Mr. Takeda highlights his top portfolio picks Hitachi, Sony, Mitsubishi, Tokio Marine, and Keyence in this 2,332 word interview exclusively found in the Wall Street Transcript.
Masakazu Takeda, CFA, CMA, is a Portfolio Manager for SPARX Asset Management Co., Ltd., subadviser to the Hennessy Japan Fund, and he has managed the fund since 2006.
Prior to joining SPARX in 1999, Mr. Takeda was employed by the Long Term Credit Bank of Japan — currently Shinsei Bank — and LTCB Warburg, now UBS Securities.
Mr. Takeda received a B.S. in liberal arts from International Christian University, and he is a CFA charterholder and a chartered member of the Security Analysts Association of Japan.
“We strive to invest in high-quality Japanese companies with a global footprint.
Through our fund, the investor can get exposure not just to the Japanese economy, but also the global economy around the world, whether it’s Asia, Europe or the U.S.
They can get exposure to the global economy through high-quality management teams, high-quality companies with lots of liquidity, with big market caps and with better transparency in terms of accounting.
So I think the Hennessy Japan Fund is an interesting way to get exposure to the global economy over time.
And as I said, they are some of the most well-run companies in Japan with top market share in their respective fields.
We try to focus on just a few key ideas, only 25 to 30 names, and we run a low turnover strategy. We just look for great capital compounders and just let the businesses create wealth for the fund holders.”
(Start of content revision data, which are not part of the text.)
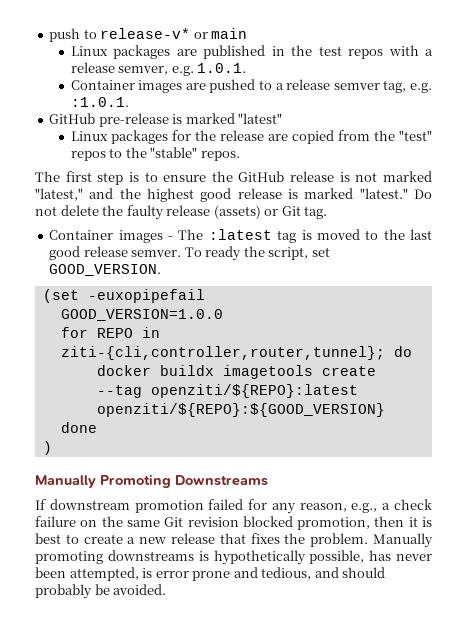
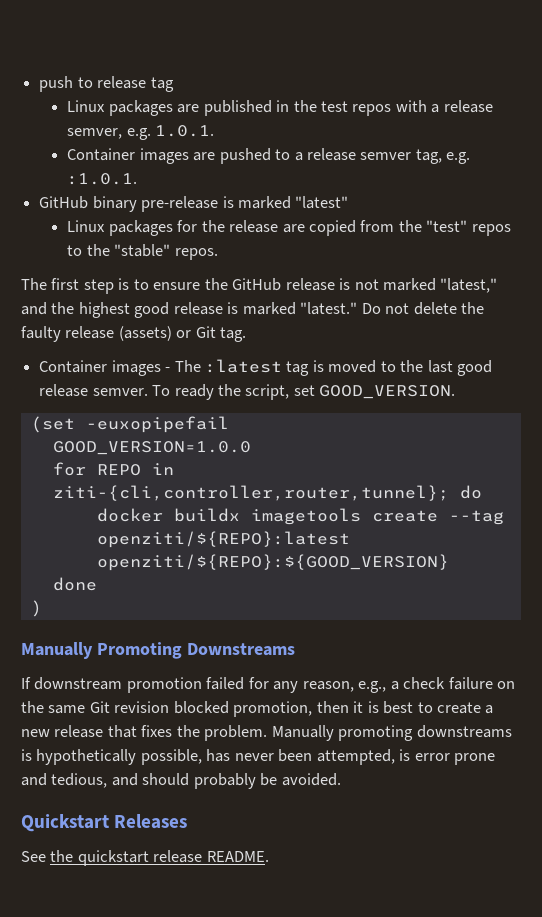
- push to release-v* or main
+ push to release tag
- GitHub pre-release is marked "latest"
+ GitHub binary pre-release is marked "latest"
+ Quickstart Releases
+ See the quickstart release README.

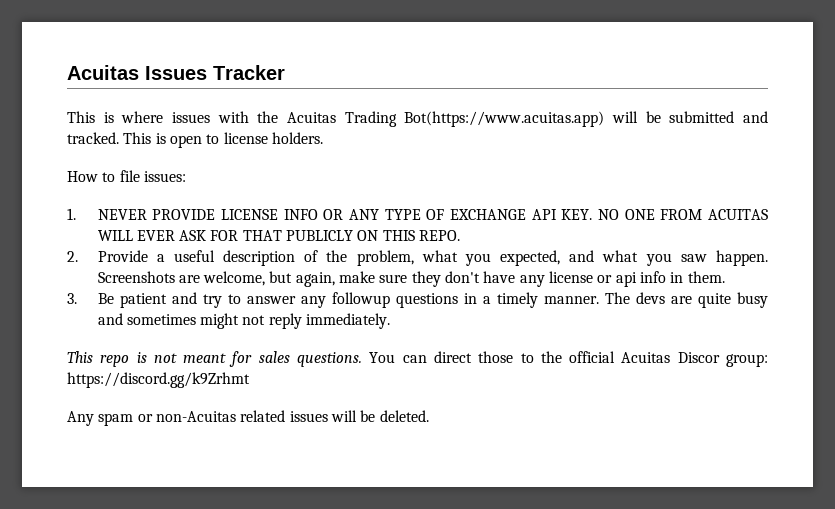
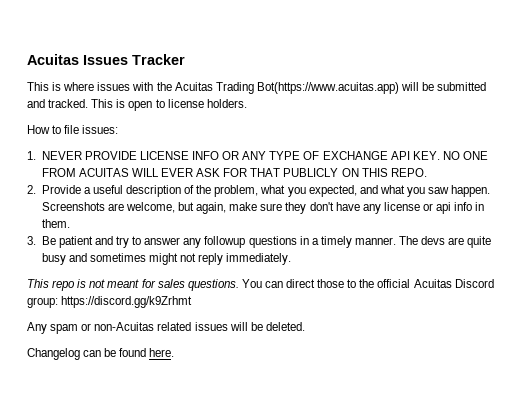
- You can direct those to the official Acuitas Discor group: https://discord.gg/k9Zrhmt
+ You can direct those to the official Acuitas Discord group: https://discord.gg/k9Zrhmt
+ Changelog can be found here.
Mr. Takeda considers Hitachi to be a valuable “growth stock”:
“Hitachi is one of the largest industrial manufacturing conglomerates and it’s over a century old.
They make everything from industrial equipment to heavy machinery, home appliances, consumer electronics, diagnostics, IT services, railway, social infrastructure, management services, etc.
Up until 2008, Hitachi was actually a badly run company.
After 2008, after the financial crisis, they got their act together and they went through a lot of restructuring.
It became an average-quality company. That was around the mid-2010s.
We just watched the company from the sidelines during that time.
Since around 2016, we noticed that the company was undergoing a transition from being just a pure manufacturing-centric business model to a more asset-light, consulting-based business model.
Now, Hitachi can not only sell hardware to industrial customers, but also sell software services, maintenance, aftersales, operational outsourcing, monitoring services, and so on.
So they can sell this as a package. In a nutshell, Hitachi is now turning into a more software-based, asset-light scalable company.
Despite their core operational history up until 2008, the stock is only trading at 10 times p/e. But we expect the company to grow at 10%-plus for the next three to five years.
So that’s what I mean by “growth in disguise.”
Because of the misperception by the market, even though their expected growth rate is in the low-teens, the stock is trading like a value stock and its return on equity is already 15% after years of restructuring.
We like the quality of the company as it stands today.”
Mr. Takeda considers Mitsubishi to be a similar investment option as Hitachi.
“Mitsubishi Corporation (OTCMKTS:MSBHF) is actually classified under the wholesale sector.
The essence of the business is actually an investment business.
So, Mitsubishi Corporation, they use their own balance sheet to invest in various operating assets around the world, as well as investment securities around the world.
So their balance sheet — it’s a collection of unique assets.
The way to value the business, you should look at the growth rate or per-share net asset value.
And over the last five, 10 and 15 years, they’ve been consistently growing their per-share net asset value.
We look at per-share book value as a proxy for net asset value at high single digit to 10%. And so, we think Mitsubishi Corporation is a growth company.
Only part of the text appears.